It isn’t. Clark manages to find another way but even then, that doesn’t mean that the aftermath of their fight is easy. Escaping the Phantom Zone, undoing the damage Zod did to Metropolis and the rest of the world, finding their way back to each other, every step of the way presents another challenge. Among the growing list of obstacles are Kryptonian prisoners that need to be tracked down, finding the money needed for the rebuilding efforts, learning that Clark has super breath? and being kidnapped by Oliver fucking Queen.

But they face those challenges together, or with the knowledge that the other is doing the best they can to do what the other cannot. There’s a trust there between them that gets easier over the course of that summer, to the point where Lex can’t imagine facing this mess without it.

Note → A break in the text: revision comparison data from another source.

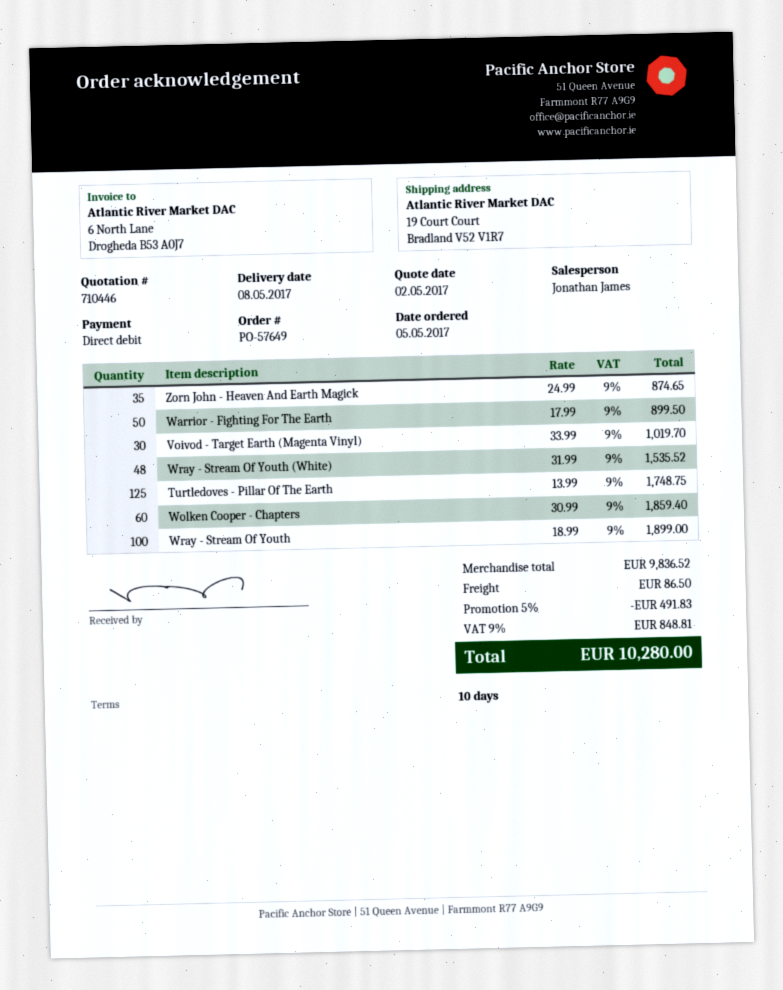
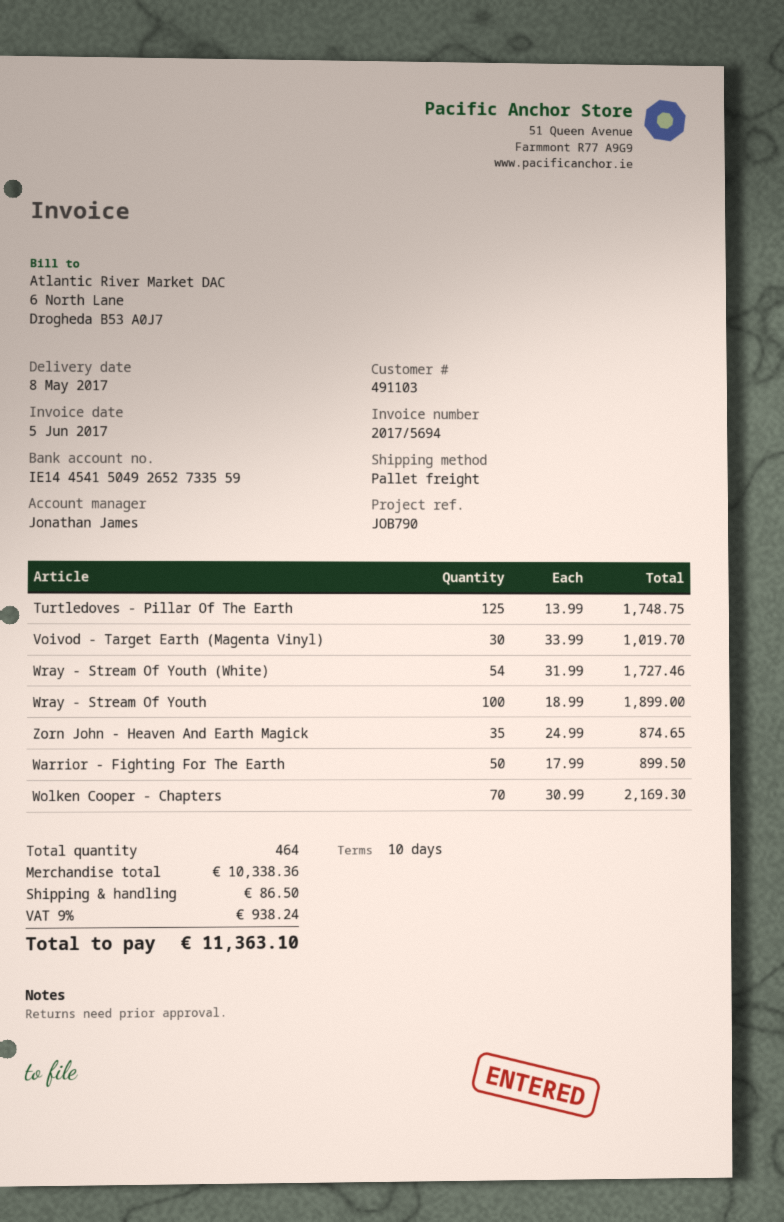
Wray - Stream Of Youth (White): 48 x 31.99 = 1535.52 -> 54 x 31.99 = 1727.46
Wolken Cooper - Chapters: 60 x 30.99 = 1859.40 -> 70 x 30.99 = 2169.30
subtotal: 9836.52 -> 10338.36
discount: 5% = 491.83 -> none
tax: 9% = 848.81 -> 9% = 938.24
total: 10280.00 -> 11363.10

Sometime in late August, Lex rolls over in bed to face Clark. A comfortable, sated exhaustion is settling into his limbs and the promise of sleep with Clark here beside him is stripping him of higher brain functions.

The bed beneath them is lovely and plush, brand new for his refurbished penthouse in Metropolis. Lex decided to make the move sometime in June and then spent the next two months convincing Clark to apply late to Met U for the fall semester, making plans and arrangements so that all of this might be possible. Tonight is the fulfillment of weeks of planning, having Clark here with him in the city.

But Clark has pushed himself up on his elbows to look at him, suddenly intent and alert. “Wait, what do you mean you knew? You didn’t know.”

“There was just so much evidence, Clark. I’ve been obsessed with you for years.”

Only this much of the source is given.